The problem
From the records below, set down exactly the lines starting with the line that contains "Next.js core-web-vitals preset)" and going on through the line that contains "and Autoprefixer setup". Nothing else is wanted.

------------------------------------------------------------

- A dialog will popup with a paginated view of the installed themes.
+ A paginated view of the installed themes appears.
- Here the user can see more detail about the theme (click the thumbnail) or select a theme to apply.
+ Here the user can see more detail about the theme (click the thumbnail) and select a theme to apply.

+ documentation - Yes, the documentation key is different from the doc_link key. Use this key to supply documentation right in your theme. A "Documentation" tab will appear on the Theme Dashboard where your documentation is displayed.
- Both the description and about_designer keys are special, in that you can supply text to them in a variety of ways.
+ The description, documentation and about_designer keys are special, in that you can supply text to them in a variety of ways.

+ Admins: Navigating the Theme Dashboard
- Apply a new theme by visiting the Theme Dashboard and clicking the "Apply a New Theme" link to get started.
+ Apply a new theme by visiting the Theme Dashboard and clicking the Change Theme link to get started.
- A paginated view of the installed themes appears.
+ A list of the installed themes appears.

------------------------------------------------------------

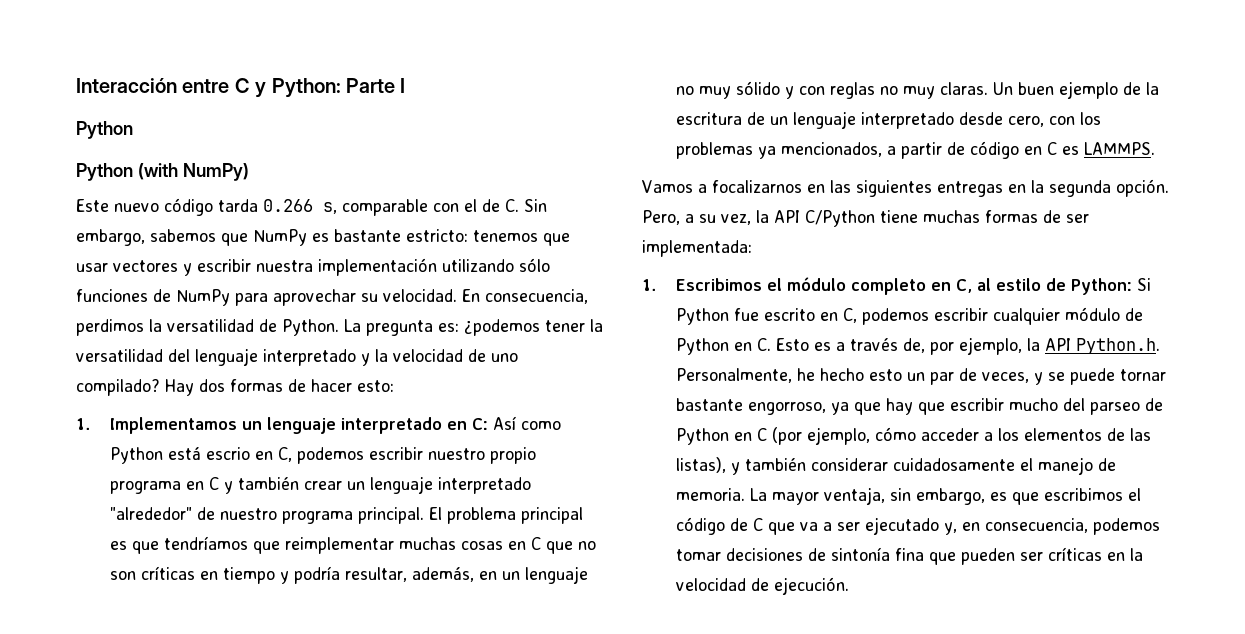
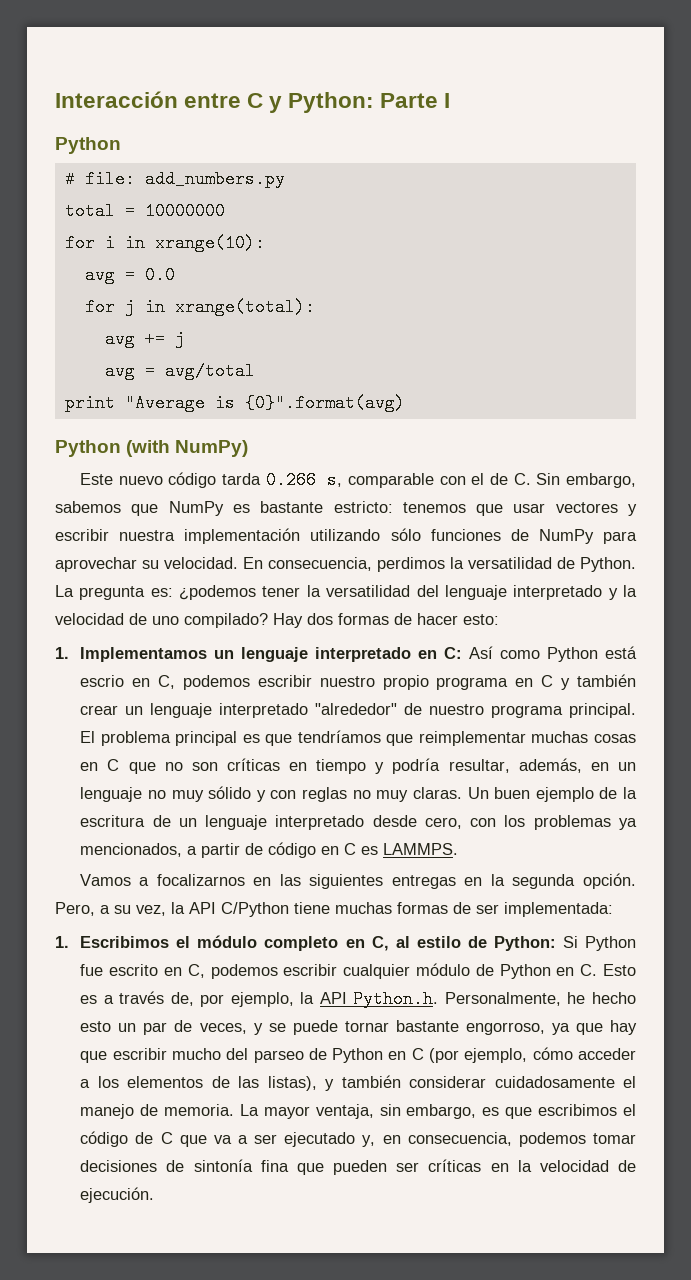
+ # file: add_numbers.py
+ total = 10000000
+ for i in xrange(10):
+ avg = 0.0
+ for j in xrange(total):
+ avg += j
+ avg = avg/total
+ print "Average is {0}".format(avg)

------------------------------------------------------------

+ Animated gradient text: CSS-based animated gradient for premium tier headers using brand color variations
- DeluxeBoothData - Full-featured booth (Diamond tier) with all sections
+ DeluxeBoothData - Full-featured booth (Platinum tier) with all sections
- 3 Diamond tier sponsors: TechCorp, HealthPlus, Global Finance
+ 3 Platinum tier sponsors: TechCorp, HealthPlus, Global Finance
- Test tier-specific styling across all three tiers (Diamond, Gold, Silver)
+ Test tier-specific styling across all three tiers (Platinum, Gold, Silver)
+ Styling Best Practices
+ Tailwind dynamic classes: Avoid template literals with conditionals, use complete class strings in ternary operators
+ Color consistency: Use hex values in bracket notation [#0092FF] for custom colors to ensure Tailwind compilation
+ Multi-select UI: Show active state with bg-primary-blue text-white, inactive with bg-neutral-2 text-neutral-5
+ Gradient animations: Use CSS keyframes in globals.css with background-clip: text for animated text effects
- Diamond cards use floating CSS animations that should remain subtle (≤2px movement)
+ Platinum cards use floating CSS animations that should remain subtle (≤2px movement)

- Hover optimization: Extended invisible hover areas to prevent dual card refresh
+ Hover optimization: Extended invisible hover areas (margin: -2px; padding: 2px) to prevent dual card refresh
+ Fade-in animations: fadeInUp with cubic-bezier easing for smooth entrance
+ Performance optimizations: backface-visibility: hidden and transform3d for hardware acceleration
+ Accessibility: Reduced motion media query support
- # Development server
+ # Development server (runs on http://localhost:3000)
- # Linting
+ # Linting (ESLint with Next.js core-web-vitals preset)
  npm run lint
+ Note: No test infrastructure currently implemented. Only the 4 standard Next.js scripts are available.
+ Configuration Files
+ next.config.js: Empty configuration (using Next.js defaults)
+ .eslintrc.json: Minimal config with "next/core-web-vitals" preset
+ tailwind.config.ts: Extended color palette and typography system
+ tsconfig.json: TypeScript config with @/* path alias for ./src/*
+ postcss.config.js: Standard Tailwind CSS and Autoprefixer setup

------------------------------------------------------------

Task response
+ # Linting (ESLint with Next.js core-web-vitals preset)
  npm run lint
+ Note: No test infrastructure currently implemented. Only the 4 standard Next.js scripts are available.
+ Configuration Files
+ next.config.js: Empty configuration (using Next.js defaults)
+ .eslintrc.json: Minimal config with "next/core-web-vitals" preset
+ tailwind.config.ts: Extended color palette and typography system
+ tsconfig.json: TypeScript config with @/* path alias for ./src/*
+ postcss.config.js: Standard Tailwind CSS and Autoprefixer setup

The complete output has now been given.